# [Work instructions]
Look through the listing below for the string "Team". Show each line where it occurs.

# [Source material]
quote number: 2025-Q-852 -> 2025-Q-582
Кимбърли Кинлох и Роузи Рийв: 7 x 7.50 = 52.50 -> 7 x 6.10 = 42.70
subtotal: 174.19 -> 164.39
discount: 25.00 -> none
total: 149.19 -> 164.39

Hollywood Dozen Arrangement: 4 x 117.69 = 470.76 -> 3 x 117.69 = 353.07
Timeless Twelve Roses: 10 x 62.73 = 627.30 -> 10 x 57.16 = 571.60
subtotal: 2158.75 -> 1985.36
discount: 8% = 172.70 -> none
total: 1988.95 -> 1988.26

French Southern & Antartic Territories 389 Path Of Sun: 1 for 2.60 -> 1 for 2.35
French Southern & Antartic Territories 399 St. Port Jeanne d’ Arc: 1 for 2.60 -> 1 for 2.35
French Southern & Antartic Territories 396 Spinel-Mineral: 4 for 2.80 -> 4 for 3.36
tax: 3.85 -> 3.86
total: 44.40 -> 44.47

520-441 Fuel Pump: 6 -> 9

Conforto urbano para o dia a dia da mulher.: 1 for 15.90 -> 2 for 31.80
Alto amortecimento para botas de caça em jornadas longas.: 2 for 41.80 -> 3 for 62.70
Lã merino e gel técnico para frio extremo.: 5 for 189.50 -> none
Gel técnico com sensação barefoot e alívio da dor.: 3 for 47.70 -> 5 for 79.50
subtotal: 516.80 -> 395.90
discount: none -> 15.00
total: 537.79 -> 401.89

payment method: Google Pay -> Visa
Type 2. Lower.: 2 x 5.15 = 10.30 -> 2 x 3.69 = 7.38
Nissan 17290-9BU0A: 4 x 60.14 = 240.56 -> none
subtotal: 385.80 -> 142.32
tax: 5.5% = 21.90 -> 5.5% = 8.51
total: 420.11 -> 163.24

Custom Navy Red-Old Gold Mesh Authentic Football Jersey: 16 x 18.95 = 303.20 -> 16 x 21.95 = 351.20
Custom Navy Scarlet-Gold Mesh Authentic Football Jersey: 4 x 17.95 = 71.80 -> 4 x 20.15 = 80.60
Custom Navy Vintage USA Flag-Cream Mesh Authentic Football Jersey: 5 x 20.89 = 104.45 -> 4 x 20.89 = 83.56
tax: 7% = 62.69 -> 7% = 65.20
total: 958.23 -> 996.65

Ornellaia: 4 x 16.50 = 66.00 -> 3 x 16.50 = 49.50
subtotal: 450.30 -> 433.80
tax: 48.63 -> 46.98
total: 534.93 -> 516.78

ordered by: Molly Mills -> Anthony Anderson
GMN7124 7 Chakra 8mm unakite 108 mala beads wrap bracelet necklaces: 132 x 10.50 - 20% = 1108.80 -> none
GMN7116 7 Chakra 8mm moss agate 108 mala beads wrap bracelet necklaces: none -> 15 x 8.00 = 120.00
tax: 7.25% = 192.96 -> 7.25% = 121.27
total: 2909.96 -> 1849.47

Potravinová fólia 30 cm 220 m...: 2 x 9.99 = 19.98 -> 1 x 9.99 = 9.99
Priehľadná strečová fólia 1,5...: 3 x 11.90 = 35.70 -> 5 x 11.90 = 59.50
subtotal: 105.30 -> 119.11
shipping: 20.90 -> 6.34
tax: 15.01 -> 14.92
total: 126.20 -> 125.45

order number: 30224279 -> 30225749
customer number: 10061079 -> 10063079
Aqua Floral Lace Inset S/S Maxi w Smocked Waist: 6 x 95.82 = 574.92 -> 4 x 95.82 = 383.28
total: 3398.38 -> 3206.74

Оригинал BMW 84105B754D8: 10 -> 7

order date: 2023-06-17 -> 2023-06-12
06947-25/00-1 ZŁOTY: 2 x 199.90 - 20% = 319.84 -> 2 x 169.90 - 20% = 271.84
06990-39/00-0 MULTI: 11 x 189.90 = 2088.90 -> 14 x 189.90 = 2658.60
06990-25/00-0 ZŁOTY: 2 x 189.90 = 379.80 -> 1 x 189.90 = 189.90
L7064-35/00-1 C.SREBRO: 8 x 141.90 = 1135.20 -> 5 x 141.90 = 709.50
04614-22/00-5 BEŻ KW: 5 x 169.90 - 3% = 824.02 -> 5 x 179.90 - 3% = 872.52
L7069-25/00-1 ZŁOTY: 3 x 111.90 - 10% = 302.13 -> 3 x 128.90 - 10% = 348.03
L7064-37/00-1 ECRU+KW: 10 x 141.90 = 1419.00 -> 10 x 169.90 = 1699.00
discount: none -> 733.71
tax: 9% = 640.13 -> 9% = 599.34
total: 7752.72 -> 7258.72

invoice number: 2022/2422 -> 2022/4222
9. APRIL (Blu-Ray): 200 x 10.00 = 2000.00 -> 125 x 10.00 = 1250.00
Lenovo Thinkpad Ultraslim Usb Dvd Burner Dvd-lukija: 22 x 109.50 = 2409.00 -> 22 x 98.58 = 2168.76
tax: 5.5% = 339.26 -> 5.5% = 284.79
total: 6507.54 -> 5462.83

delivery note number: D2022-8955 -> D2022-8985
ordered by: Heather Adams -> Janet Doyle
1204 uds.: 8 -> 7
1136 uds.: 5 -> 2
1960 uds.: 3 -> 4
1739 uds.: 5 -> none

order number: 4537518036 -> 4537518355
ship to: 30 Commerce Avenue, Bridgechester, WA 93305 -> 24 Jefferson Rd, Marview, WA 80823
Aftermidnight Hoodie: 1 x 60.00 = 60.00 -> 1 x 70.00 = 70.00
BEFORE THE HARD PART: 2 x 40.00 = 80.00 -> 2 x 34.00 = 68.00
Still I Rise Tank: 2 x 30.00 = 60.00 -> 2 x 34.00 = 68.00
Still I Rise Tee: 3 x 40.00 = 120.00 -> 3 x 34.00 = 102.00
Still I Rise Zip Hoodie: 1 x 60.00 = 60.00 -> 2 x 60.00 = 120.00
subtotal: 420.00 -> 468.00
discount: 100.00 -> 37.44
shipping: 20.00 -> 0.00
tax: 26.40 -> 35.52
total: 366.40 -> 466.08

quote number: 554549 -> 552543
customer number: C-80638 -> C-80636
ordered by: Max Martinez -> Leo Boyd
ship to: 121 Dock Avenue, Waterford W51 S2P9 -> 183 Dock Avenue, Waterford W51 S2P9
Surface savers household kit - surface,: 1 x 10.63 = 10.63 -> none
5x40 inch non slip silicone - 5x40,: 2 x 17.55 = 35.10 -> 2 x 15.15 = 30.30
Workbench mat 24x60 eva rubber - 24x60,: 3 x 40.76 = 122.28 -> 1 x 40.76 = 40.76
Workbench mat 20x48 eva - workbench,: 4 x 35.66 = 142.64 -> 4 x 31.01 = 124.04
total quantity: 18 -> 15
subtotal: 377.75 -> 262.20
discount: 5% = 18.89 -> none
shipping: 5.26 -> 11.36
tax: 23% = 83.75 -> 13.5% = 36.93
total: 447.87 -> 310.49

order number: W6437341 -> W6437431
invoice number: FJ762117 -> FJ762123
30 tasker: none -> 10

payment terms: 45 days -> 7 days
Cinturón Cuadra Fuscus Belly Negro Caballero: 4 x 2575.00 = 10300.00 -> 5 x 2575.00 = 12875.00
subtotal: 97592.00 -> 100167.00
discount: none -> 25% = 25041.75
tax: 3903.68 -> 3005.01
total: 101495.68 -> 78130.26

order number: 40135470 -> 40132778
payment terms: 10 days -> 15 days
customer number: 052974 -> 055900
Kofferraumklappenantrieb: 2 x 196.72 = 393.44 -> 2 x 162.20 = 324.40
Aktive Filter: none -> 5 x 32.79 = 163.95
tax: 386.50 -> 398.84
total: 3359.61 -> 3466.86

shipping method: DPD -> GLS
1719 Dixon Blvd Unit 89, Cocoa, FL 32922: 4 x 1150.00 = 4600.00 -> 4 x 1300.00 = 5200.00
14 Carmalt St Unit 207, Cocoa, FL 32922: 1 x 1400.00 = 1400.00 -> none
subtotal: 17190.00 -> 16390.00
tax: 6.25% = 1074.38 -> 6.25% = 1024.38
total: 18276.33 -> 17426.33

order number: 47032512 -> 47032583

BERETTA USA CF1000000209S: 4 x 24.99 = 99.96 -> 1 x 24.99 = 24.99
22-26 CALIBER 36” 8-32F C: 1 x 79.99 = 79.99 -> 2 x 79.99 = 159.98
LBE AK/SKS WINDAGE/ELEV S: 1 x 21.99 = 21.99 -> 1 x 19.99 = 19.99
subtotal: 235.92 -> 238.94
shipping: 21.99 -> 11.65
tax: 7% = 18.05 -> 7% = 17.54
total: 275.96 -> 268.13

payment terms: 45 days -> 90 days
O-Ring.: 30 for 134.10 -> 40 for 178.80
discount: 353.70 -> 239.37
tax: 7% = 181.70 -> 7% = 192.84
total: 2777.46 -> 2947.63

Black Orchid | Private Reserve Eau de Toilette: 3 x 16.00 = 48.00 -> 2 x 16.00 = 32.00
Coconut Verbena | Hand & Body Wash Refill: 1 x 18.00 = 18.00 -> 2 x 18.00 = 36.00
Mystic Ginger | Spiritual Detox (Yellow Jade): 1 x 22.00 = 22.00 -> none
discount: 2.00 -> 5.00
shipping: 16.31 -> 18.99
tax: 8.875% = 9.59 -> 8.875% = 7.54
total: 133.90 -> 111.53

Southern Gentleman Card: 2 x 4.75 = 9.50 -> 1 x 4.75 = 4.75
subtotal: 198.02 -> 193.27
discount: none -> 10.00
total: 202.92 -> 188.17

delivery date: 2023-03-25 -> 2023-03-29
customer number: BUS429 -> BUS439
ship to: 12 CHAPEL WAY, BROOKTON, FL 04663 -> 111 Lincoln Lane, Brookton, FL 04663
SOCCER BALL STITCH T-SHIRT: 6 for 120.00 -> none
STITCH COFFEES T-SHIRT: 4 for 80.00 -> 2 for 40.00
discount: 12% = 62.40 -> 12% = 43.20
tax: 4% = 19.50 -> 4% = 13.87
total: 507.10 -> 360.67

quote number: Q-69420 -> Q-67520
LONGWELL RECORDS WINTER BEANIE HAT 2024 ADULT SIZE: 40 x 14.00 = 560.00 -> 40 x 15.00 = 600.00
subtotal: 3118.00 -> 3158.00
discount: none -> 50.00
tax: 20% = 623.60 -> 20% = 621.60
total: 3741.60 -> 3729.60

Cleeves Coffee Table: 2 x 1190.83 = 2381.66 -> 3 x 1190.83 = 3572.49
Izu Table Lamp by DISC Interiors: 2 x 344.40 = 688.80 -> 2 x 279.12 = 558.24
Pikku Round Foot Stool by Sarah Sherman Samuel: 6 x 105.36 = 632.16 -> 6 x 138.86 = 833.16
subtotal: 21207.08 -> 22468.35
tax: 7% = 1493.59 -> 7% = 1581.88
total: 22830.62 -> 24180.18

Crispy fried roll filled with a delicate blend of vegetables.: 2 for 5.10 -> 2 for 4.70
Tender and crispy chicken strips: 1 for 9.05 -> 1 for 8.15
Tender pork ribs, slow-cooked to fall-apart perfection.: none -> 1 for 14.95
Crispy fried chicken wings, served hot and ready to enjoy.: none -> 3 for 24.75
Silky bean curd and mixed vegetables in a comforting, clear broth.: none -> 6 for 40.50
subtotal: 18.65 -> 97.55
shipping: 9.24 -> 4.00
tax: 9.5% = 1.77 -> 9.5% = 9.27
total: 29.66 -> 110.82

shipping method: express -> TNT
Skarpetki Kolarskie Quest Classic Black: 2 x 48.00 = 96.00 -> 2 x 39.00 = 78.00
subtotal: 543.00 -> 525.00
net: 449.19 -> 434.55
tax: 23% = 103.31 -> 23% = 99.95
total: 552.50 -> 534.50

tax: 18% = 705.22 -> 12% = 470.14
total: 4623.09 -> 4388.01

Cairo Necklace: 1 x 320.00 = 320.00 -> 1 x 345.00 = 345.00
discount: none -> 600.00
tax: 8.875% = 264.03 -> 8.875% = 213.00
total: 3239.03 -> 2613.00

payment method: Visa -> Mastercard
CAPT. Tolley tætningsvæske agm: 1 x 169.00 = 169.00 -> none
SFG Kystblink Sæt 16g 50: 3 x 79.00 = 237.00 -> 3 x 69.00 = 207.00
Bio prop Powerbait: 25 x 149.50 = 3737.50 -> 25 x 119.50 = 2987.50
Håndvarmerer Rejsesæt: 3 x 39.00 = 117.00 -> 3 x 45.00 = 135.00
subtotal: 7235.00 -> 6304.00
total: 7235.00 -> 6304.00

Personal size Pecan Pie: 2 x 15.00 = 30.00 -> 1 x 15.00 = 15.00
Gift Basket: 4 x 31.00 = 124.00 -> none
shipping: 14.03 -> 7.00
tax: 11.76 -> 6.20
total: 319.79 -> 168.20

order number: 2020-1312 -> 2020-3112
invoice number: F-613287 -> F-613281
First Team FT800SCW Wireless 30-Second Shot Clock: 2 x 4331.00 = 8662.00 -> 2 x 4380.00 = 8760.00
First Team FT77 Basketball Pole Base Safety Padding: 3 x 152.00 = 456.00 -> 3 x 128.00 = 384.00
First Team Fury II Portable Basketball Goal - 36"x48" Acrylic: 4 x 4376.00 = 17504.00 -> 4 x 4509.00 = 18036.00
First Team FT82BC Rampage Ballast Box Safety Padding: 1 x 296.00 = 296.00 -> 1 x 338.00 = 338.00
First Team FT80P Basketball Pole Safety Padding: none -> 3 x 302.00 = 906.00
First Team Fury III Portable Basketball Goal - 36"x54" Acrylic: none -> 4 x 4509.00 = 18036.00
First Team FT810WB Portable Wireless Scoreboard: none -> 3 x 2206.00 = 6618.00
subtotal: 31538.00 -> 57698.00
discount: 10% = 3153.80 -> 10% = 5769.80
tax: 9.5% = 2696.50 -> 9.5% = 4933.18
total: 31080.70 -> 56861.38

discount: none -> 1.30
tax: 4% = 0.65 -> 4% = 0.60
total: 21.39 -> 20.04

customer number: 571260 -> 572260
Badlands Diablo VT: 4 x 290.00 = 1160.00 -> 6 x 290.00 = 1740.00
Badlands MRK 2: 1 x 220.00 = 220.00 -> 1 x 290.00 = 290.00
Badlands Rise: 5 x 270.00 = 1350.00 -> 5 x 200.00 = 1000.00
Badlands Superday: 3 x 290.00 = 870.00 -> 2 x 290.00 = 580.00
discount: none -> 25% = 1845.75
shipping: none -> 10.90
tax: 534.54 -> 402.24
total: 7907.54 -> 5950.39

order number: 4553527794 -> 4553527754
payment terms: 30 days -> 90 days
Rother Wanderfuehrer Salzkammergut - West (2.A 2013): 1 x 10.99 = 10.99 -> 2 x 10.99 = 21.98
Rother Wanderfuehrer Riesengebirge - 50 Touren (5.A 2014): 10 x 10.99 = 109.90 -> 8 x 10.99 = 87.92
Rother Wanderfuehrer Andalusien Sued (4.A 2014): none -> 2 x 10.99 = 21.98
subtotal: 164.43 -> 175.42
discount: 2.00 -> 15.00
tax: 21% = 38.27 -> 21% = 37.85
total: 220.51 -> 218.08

# [Solution]
First Team FT800SCW Wireless 30-Second Shot Clock: 2 x 4331.00 = 8662.00 -> 2 x 4380.00 = 8760.00
First Team FT77 Basketball Pole Base Safety Padding: 3 x 152.00 = 456.00 -> 3 x 128.00 = 384.00
First Team Fury II Portable Basketball Goal - 36"x48" Acrylic: 4 x 4376.00 = 17504.00 -> 4 x 4509.00 = 18036.00
First Team FT82BC Rampage Ballast Box Safety Padding: 1 x 296.00 = 296.00 -> 1 x 338.00 = 338.00
First Team FT80P Basketball Pole Safety Padding: none -> 3 x 302.00 = 906.00
First Team Fury III Portable Basketball Goal - 36"x54" Acrylic: none -> 4 x 4509.00 = 18036.00
First Team FT810WB Portable Wireless Scoreboard: none -> 3 x 2206.00 = 6618.00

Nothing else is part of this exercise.